19  ROAR-Written Vocabulary Calibration




The calibration of the ROAR-Written Vocabulary items was done using a sample of 4,638 students in grades K-12. For each student, their responses from their first time taking ROAR-Written Vocabulary was used as learning and memory are known to affect the item difficulty estimates.

Student responses were dichotomously scored (0 = incorrect; 1 = correct) and calibrated using a Rasch model (Rasch 1993) with a fixed lower asymptote. To account for the four-choice response format, the guessing parameter was constrained to 0.25 for all items. The mirt (ver. 1.45.1) package (Chalmers 2025) in R was used for this calibration.

Of the 101 items administered, a total of 12 was dropped for the following reasons: (a) responses were too random, under-fitting the Rasch model’s expectation, (b) low item-EAP person estimate point-biserial correlation (i.e., not distinguishing higher/lower ability students well; r<.20), (c) replacing the old version with a new version, and (d) functioning differently for elementary vs. secondary students (i.e., more difficult the latter). See Table 21.1 in the Appendix for details on items that were excluded.

The exclusion of items based on the initial round of calibration resulted in retaining 89 items for this calibration.

19.1 Model Fit

The Rasch Model (Rasch 1993) was used to calibrate the ROAR-Written-Vocabulary response data. The mean of (ability) was fixed to 0 for model identification. This allows for the placement of both items and students on the same interval scale, facilitating interpretation of student performance relative to item difficulty on the Wright map.
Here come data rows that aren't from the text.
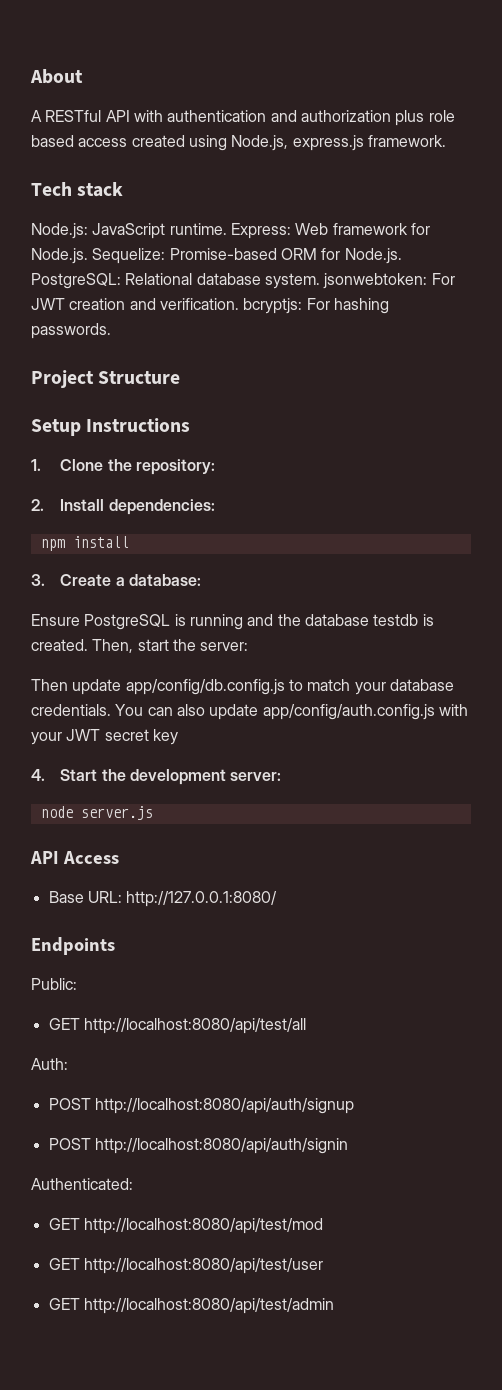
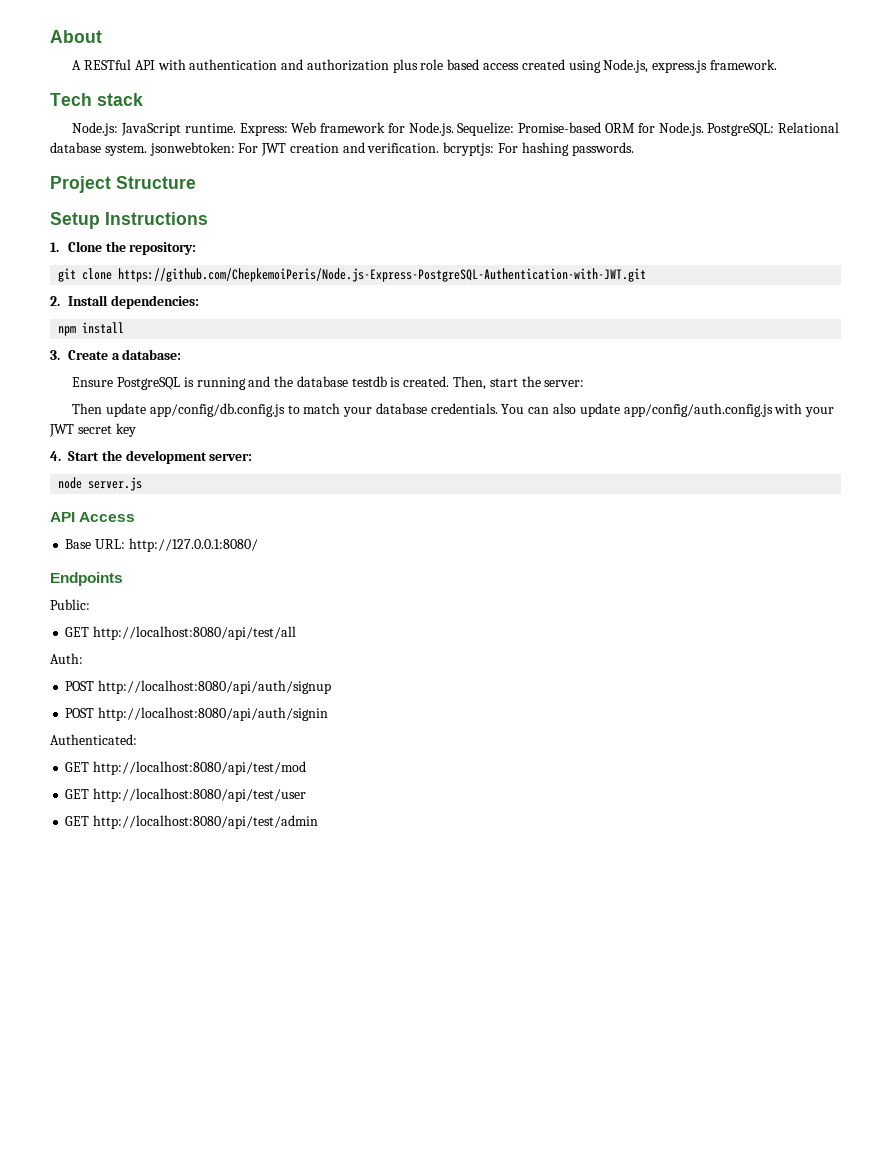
+ git clone https://github.com/ChepkemoiPeris/Node.js-Express-PostgreSQL-Authentication-with-JWT.git

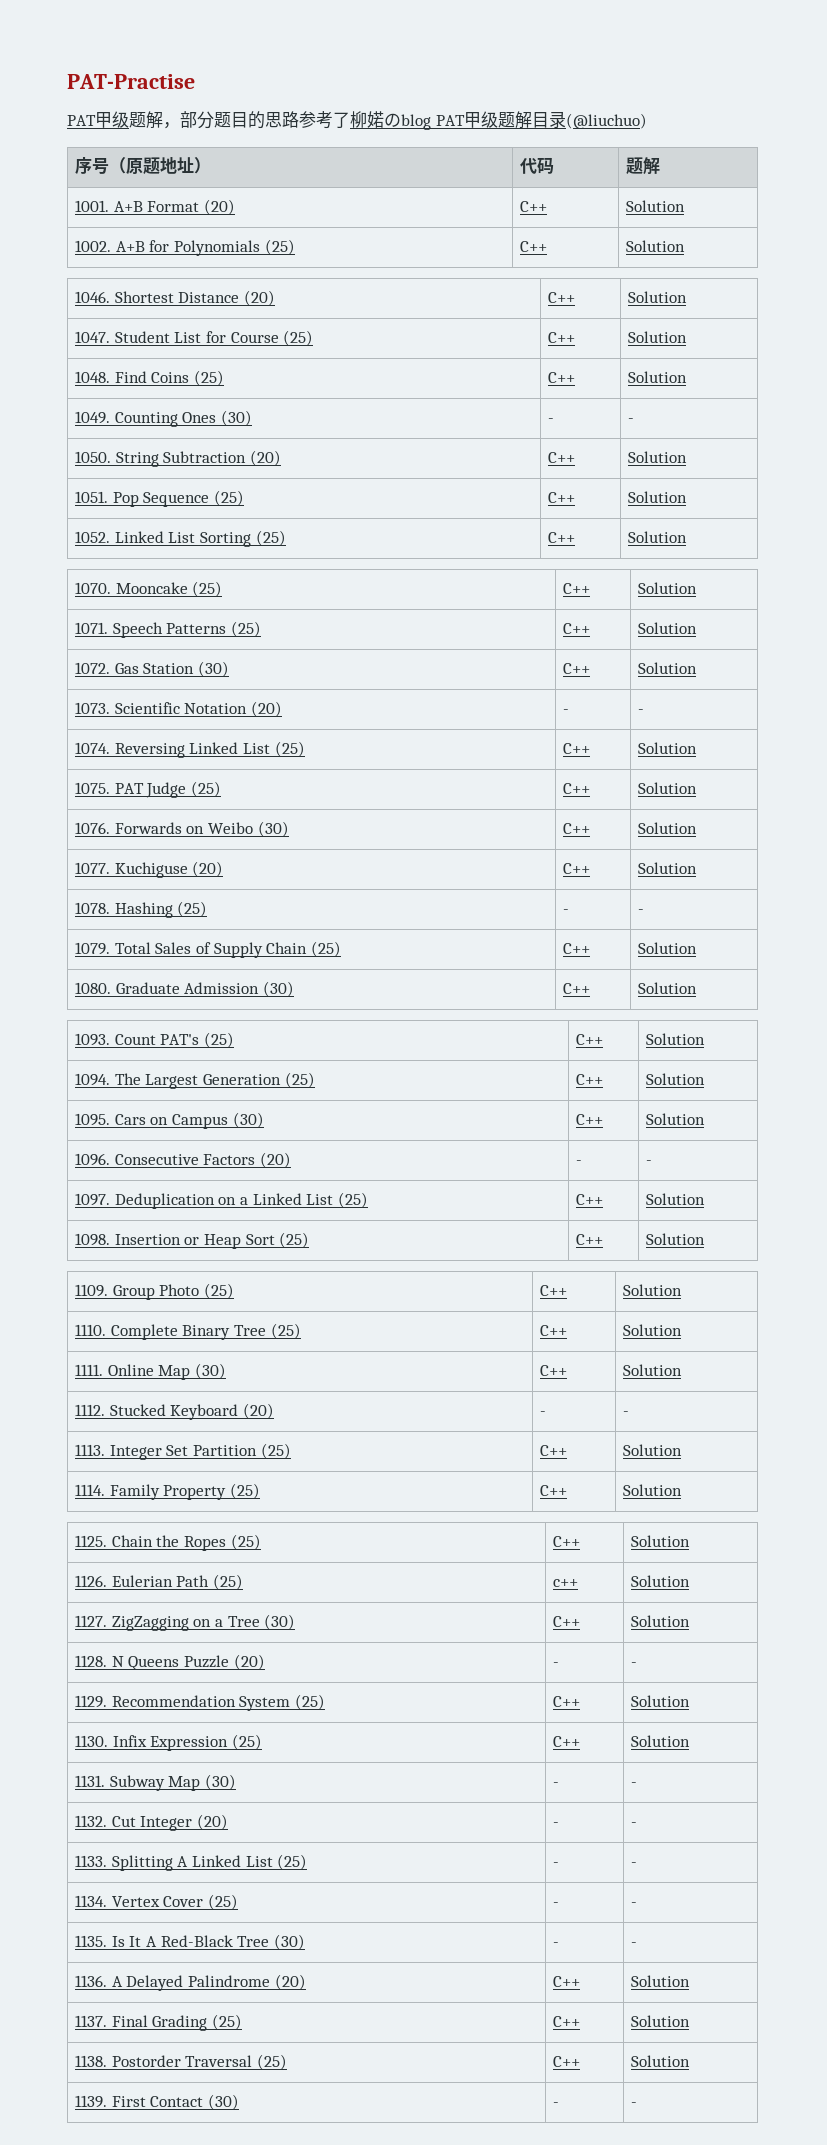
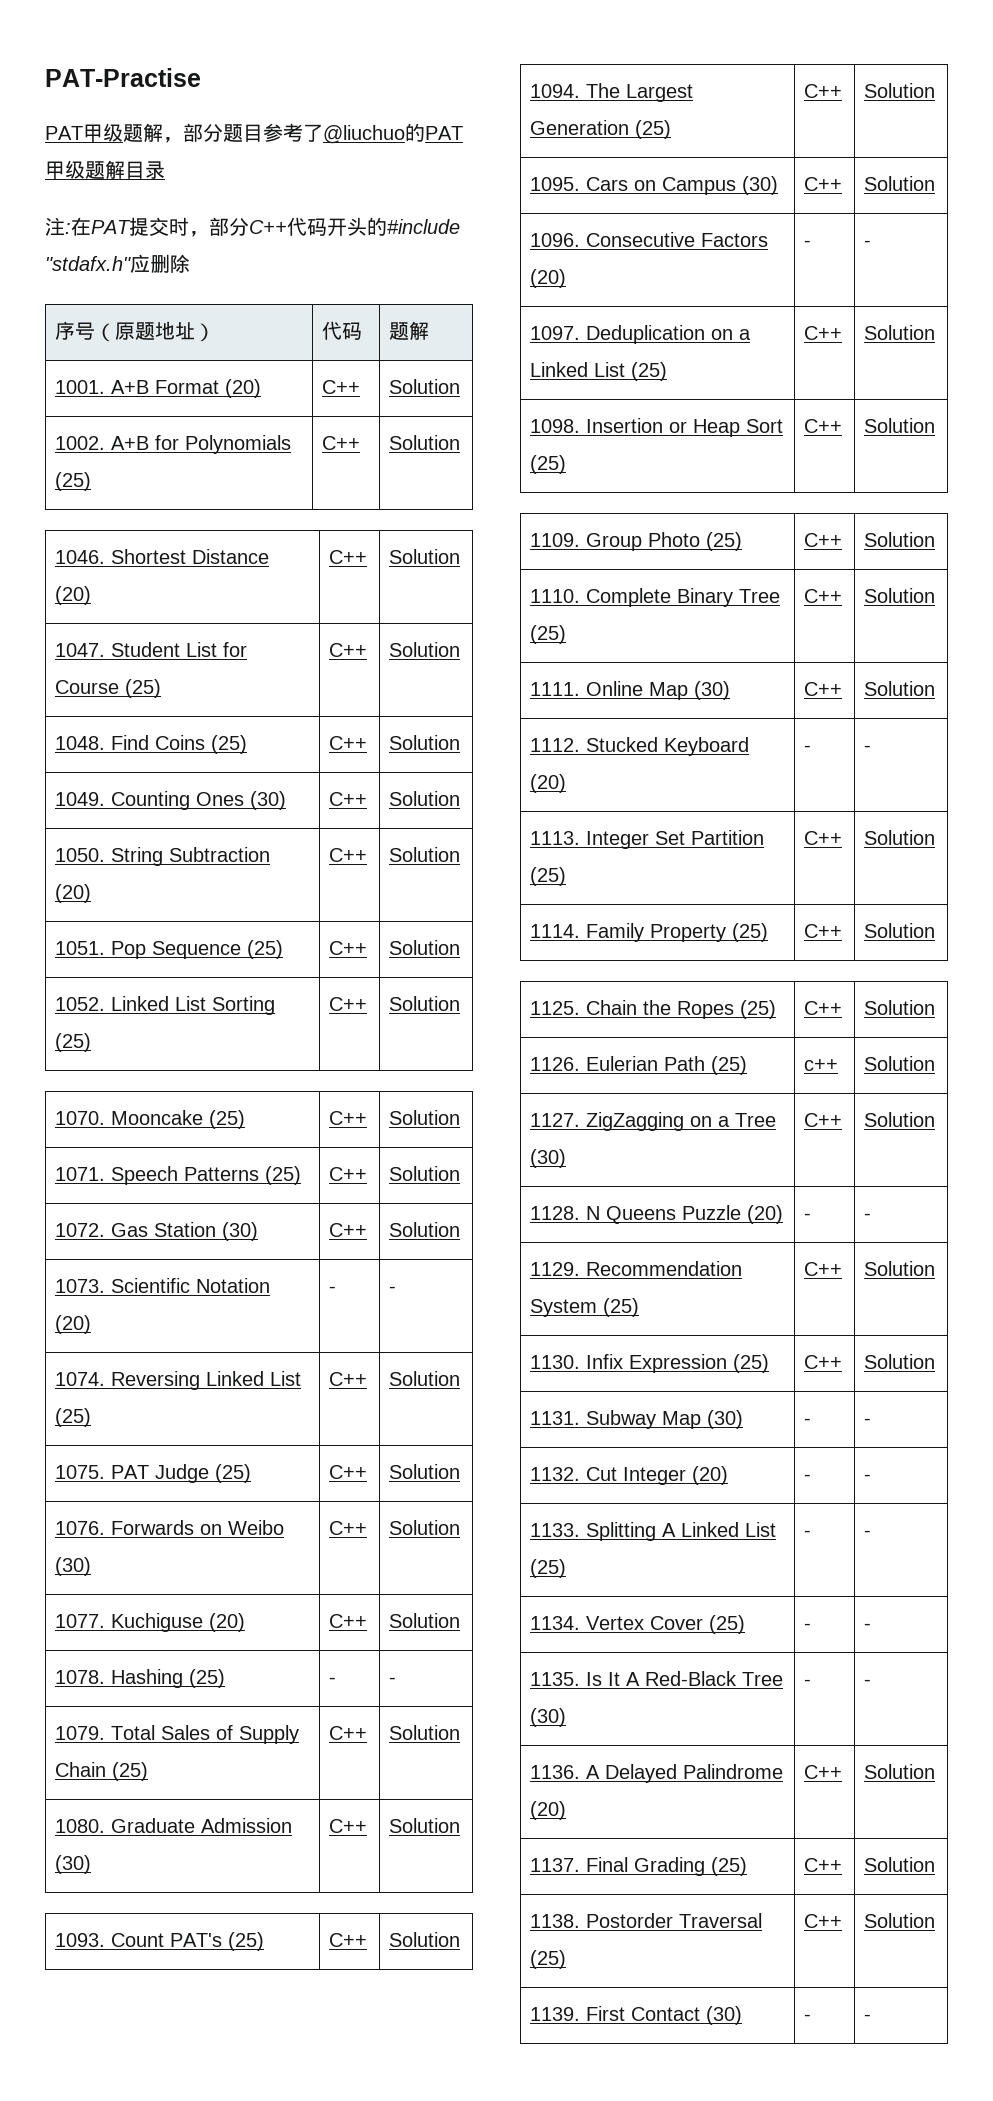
- PAT甲级题解，部分题目的思路参考了柳婼のblog PAT甲级题解目录(@liuchuo)
+ PAT甲级题解，部分题目参考了@liuchuo的PAT甲级题解目录
+ 注:在PAT提交时，部分C++代码开头的#include "stdafx.h"应删除
- 1049. Counting Ones (30) | - | -
+ 1049. Counting Ones (30) | C++ | Solution

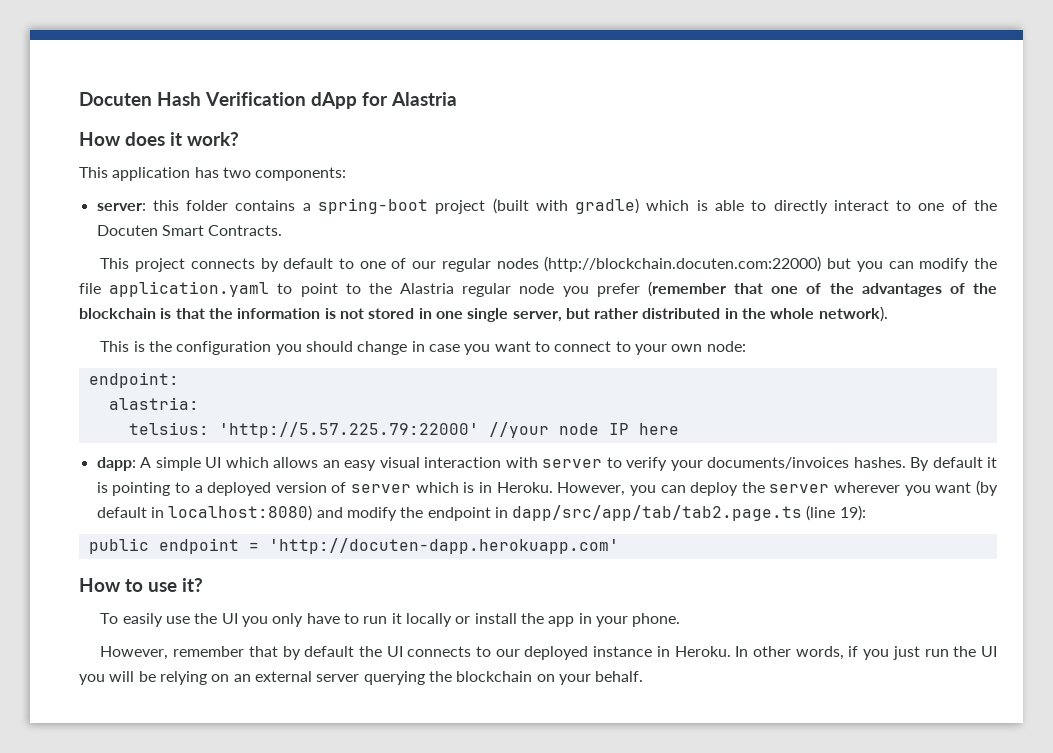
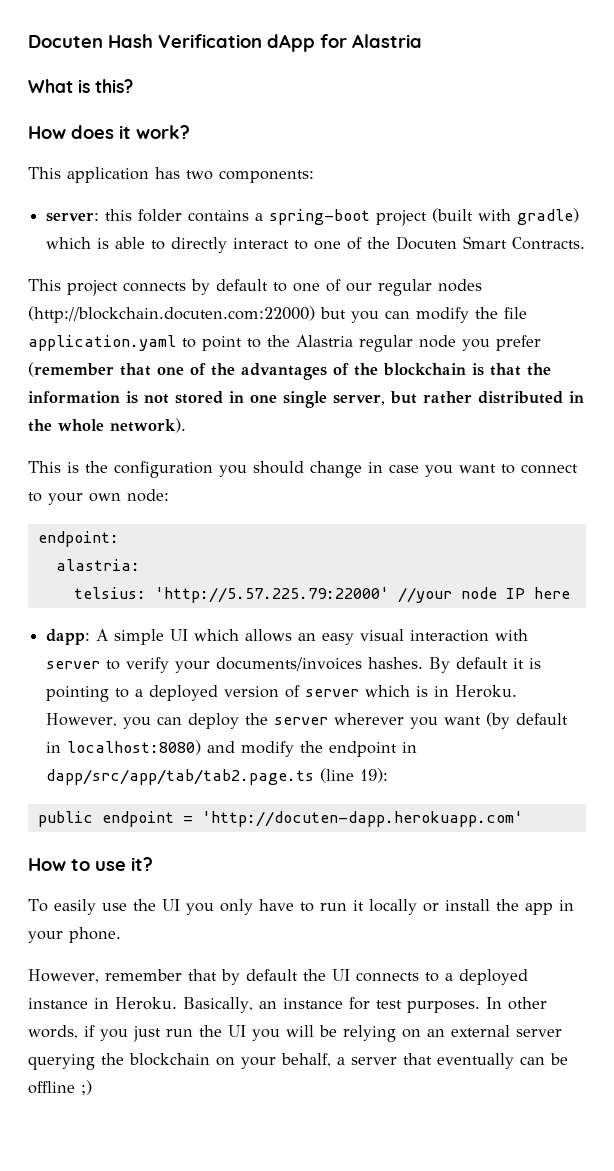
+ What is this?
- However, remember that by default the UI connects to our deployed instance in Heroku.
+ However, remember that by default the UI connects to a deployed instance in Heroku.
+ Basically, an instance for test purposes.
- In other words, if you just run the UI you will be relying on an external server querying the blockchain on your behalf.
+ In other words, if you just run the UI you will be relying on an external server querying the blockchain on your behalf, a server that eventually can be offline ;)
Across all items, infit values ranged from 0.723 to 1.138. One item (equipment) exhibited a slight degree of overfit, with an Infit Mean Square (MSQ) of 0.723. While this value falls just below the conventional threshold of 0.75, it indicates that the observed response patterns are more deterministic than predicted by the Rasch model. However, because overfit does not introduce noise into the measurement—unlike underfit—it does not degrade the quality of the measure. Consequently, the item was retained to preserve content coverage.

19.1.1 Reliability

The ROAR-Written Vocabulary assessment demonstrated strong internal consistency, with a Person Separation Reliability of 0.82 and an EAP Reliability of 0.85. These values indicate that the instrument effectively differentiates students along the intended construct hierarchy and possesses sufficient spread to distinguish between multiple levels of vocabulary ability (Wright and Masters 1982).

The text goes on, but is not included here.